— Your assignment —
Wherever the word "place" appears in a line of the records, copy that line.

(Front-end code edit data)
----
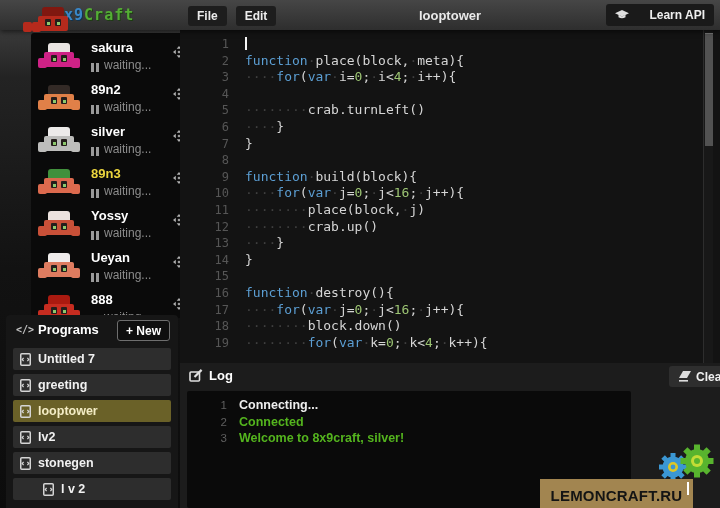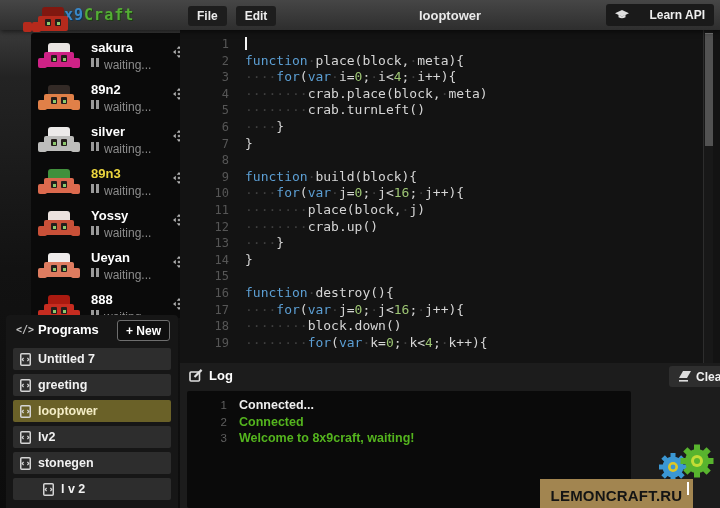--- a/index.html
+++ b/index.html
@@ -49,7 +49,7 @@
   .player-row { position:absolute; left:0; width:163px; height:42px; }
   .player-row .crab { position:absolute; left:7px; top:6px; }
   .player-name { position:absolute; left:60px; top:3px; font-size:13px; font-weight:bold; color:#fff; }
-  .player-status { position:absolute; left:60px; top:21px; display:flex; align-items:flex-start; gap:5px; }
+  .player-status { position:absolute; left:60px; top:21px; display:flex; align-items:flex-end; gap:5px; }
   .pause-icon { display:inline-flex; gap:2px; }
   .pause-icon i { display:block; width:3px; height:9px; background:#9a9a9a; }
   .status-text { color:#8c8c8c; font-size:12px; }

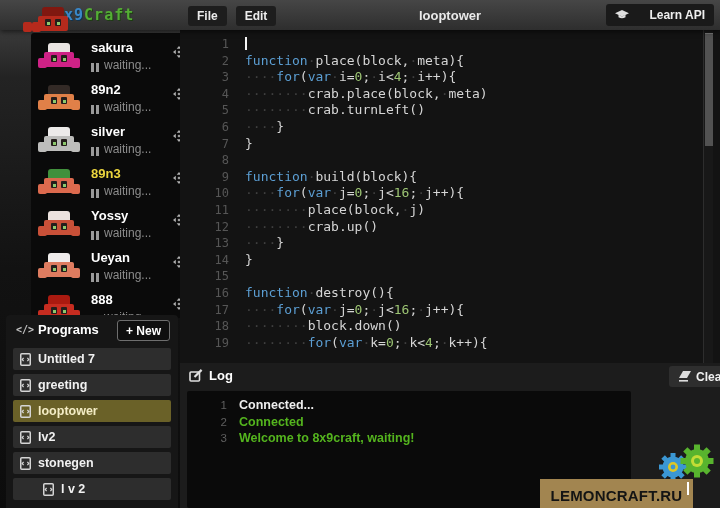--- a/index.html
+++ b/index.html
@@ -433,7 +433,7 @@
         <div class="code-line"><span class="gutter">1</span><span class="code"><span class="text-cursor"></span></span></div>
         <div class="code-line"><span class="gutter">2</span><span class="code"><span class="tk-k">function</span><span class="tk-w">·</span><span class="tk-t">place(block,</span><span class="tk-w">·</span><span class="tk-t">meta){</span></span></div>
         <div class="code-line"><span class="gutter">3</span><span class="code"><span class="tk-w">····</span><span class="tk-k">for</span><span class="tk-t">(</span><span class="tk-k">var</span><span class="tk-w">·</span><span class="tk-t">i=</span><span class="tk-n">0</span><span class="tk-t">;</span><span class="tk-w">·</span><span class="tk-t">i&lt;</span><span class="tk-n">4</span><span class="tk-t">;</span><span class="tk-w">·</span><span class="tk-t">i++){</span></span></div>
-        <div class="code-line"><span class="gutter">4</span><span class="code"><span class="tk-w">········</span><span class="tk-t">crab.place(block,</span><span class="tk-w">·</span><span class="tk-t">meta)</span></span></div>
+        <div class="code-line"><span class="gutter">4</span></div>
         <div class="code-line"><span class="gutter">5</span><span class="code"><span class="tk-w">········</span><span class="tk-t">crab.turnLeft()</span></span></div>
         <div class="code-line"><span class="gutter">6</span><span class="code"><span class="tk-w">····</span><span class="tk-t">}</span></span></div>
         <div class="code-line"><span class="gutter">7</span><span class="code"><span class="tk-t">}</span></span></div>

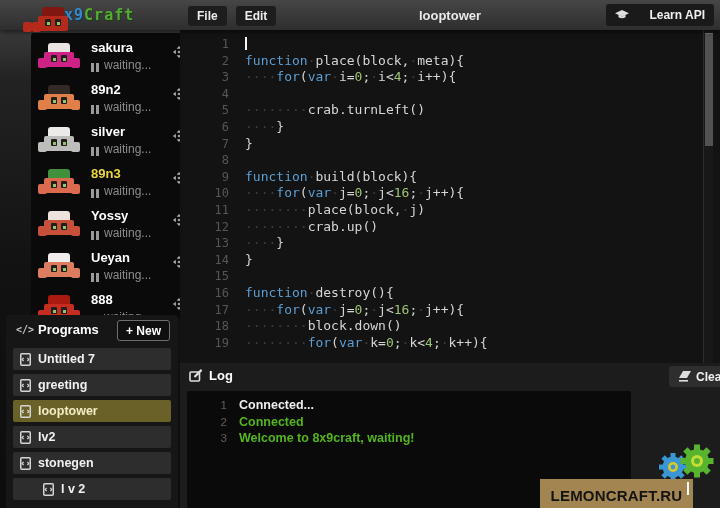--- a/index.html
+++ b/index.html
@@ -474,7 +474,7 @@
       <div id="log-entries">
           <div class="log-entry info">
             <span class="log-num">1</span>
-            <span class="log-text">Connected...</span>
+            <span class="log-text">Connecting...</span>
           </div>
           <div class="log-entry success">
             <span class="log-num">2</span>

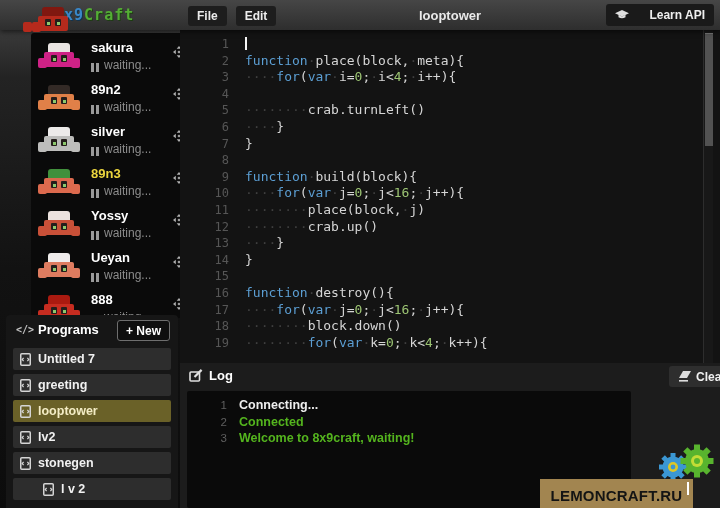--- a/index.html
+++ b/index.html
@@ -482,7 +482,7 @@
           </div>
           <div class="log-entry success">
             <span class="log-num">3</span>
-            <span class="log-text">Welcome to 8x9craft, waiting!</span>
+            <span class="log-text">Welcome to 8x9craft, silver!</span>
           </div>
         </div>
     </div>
----
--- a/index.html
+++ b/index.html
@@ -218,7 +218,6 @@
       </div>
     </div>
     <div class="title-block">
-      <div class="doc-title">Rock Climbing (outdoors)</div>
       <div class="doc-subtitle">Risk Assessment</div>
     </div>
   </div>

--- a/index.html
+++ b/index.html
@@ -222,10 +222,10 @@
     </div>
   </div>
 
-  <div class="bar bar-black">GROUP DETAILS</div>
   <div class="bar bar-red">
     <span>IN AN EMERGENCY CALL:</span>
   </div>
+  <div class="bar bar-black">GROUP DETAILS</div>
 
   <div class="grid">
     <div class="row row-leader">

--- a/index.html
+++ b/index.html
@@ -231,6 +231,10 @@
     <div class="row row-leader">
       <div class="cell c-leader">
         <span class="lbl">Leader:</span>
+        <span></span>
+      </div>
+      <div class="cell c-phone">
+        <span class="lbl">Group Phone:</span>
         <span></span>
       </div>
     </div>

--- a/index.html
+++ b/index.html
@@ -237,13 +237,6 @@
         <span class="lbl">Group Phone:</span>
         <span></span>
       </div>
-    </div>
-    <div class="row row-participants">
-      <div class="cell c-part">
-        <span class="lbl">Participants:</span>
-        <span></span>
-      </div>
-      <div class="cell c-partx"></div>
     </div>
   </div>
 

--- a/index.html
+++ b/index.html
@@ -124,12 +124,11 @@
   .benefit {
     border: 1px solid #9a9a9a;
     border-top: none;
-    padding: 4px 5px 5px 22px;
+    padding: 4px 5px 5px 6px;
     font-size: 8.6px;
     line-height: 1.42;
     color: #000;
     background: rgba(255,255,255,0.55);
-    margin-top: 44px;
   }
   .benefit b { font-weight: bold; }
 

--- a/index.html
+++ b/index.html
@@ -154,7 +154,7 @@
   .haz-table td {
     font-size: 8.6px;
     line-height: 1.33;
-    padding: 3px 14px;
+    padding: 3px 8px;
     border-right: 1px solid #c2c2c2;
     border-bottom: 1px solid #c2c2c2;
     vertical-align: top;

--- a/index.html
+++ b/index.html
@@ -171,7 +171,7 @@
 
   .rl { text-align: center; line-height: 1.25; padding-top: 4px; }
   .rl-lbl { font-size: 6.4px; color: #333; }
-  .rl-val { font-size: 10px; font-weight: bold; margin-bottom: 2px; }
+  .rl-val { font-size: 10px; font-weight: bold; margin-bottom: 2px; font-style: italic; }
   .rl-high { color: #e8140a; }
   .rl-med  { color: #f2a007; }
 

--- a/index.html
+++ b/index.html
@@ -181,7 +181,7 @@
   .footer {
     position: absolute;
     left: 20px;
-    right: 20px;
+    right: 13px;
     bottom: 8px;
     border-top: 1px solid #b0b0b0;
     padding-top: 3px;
----
— Exercise output —
         <div class="code-line"><span class="gutter">2</span><span class="code"><span class="tk-k">function</span><span class="tk-w">·</span><span class="tk-t">place(block,</span><span class="tk-w">·</span><span class="tk-t">meta){</span></span></div>
-        <div class="code-line"><span class="gutter">4</span><span class="code"><span class="tk-w">········</span><span class="tk-t">crab.place(block,</span><span class="tk-w">·</span><span class="tk-t">meta)</span></span></div>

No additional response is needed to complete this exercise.